Records for processing:

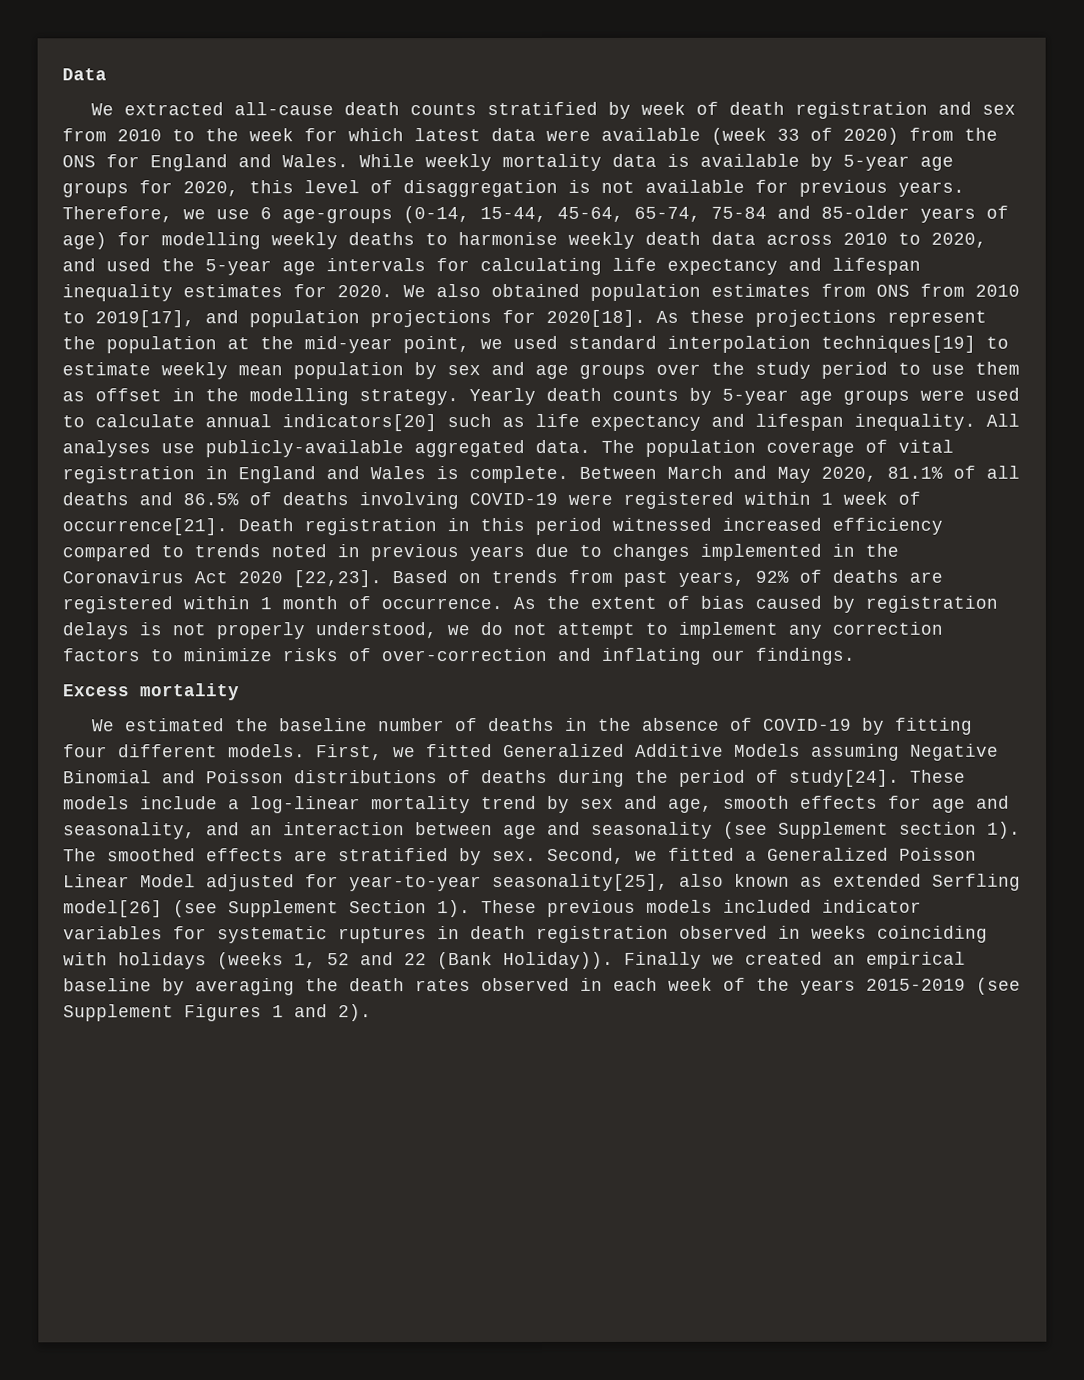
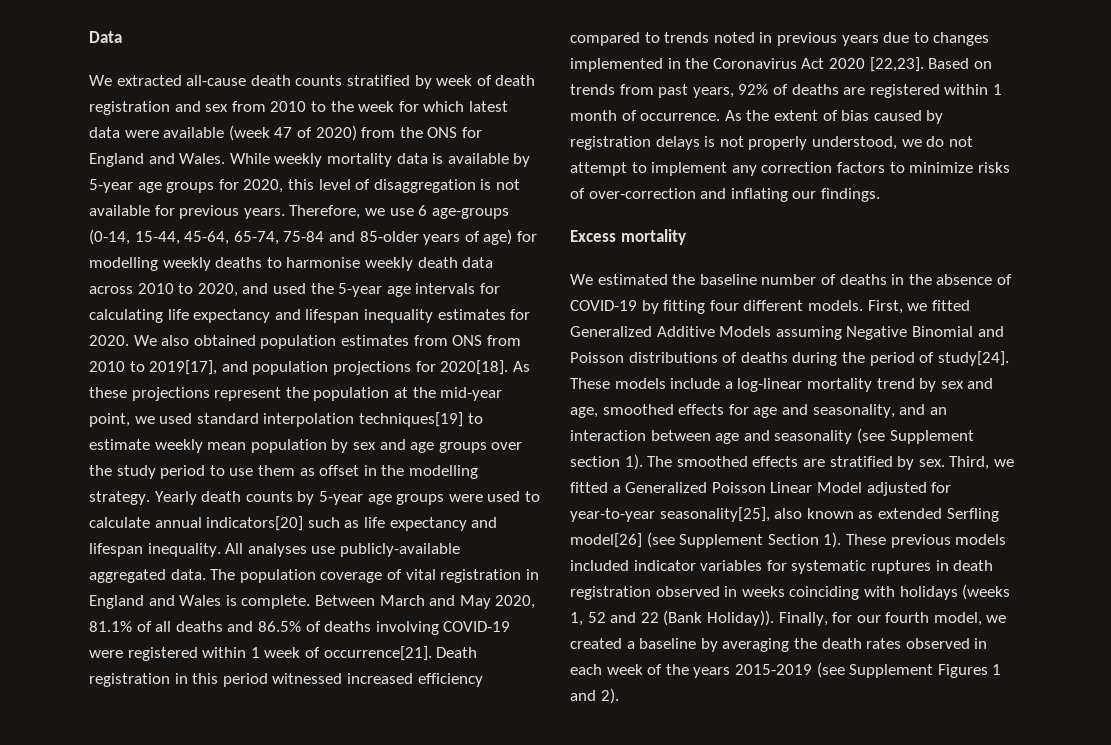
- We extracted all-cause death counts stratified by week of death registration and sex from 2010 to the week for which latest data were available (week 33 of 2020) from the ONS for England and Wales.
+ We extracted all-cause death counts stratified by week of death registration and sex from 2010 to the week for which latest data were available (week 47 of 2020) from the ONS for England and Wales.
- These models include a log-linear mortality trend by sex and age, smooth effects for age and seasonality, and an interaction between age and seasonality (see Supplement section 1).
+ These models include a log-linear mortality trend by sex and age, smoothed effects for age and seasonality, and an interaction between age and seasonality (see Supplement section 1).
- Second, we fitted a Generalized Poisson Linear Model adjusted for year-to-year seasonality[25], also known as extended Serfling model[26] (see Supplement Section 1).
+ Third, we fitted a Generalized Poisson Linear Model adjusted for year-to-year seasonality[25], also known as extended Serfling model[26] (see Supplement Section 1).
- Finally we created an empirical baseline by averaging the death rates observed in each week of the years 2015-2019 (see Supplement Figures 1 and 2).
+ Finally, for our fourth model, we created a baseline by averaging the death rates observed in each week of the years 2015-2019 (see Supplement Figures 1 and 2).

* * *

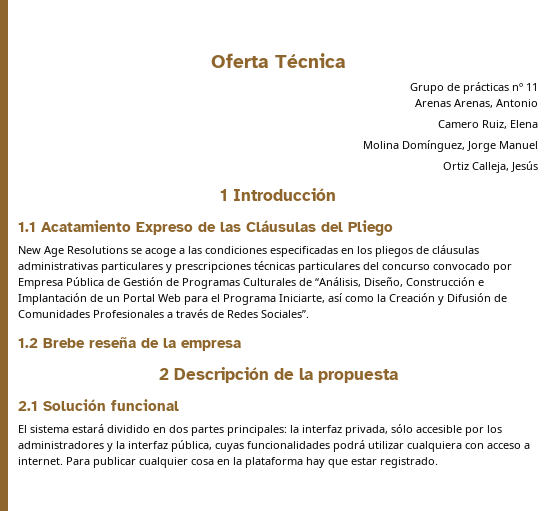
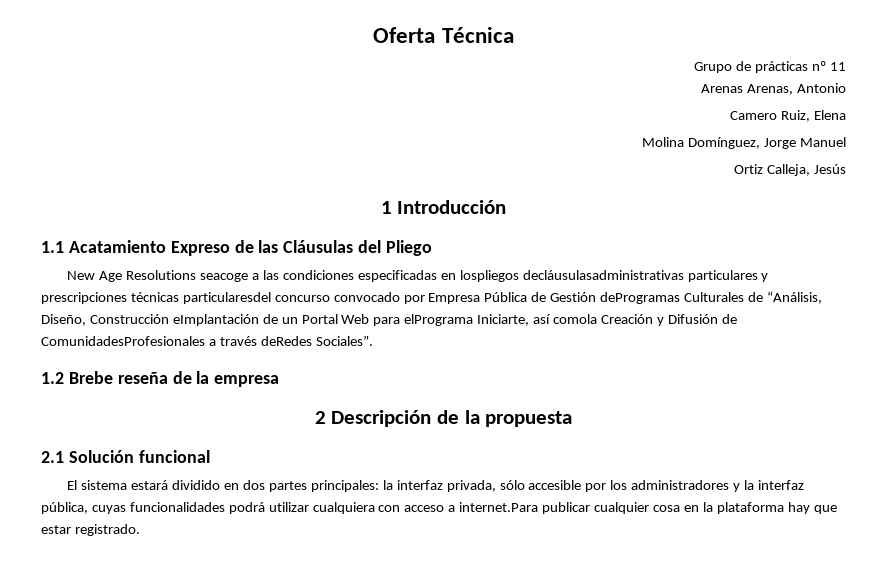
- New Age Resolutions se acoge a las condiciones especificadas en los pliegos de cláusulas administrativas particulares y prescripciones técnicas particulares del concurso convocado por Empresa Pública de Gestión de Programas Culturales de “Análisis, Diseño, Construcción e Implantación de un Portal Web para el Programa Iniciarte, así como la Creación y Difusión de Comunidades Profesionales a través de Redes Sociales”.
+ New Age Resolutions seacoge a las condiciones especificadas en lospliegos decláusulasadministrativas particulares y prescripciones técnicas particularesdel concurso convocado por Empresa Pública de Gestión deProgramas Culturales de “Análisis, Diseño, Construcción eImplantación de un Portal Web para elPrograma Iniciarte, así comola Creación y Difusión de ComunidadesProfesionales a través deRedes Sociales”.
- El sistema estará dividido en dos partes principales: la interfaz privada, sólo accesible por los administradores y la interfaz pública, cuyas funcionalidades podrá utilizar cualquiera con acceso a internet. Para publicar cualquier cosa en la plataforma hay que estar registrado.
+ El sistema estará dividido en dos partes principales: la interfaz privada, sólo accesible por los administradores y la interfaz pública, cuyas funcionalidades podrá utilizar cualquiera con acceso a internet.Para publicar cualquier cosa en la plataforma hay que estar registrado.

...

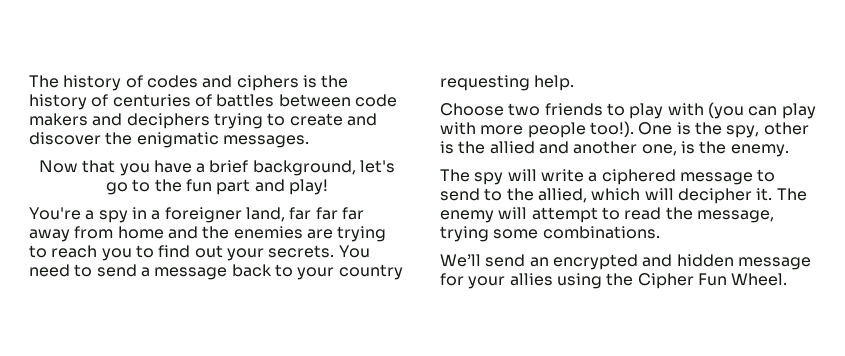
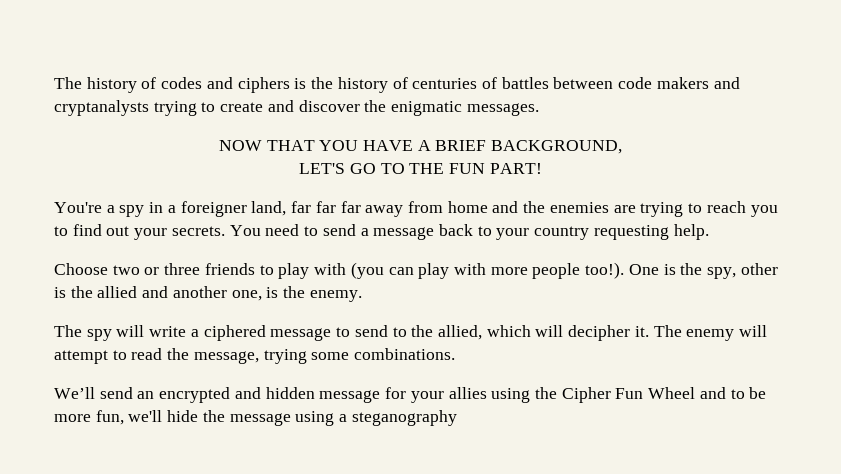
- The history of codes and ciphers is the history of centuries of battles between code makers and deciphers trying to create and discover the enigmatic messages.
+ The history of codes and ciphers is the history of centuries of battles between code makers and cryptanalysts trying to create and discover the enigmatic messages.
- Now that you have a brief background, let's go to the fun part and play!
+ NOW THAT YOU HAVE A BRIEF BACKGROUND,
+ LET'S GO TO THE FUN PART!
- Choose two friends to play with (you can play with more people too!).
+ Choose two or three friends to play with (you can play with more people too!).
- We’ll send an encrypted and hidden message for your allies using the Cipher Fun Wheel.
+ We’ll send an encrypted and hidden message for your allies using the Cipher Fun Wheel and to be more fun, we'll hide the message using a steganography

Your objective: Find the line with "- Second, we" in the entries above. Retype it and each line after it, exactly, through the line with "Finally, for our", and stop there.

Expected answer:
- Second, we fitted a Generalized Poisson Linear Model adjusted for year-to-year seasonality[25], also known as extended Serfling model[26] (see Supplement Section 1).
+ Third, we fitted a Generalized Poisson Linear Model adjusted for year-to-year seasonality[25], also known as extended Serfling model[26] (see Supplement Section 1).
- Finally we created an empirical baseline by averaging the death rates observed in each week of the years 2015-2019 (see Supplement Figures 1 and 2).
+ Finally, for our fourth model, we created a baseline by averaging the death rates observed in each week of the years 2015-2019 (see Supplement Figures 1 and 2).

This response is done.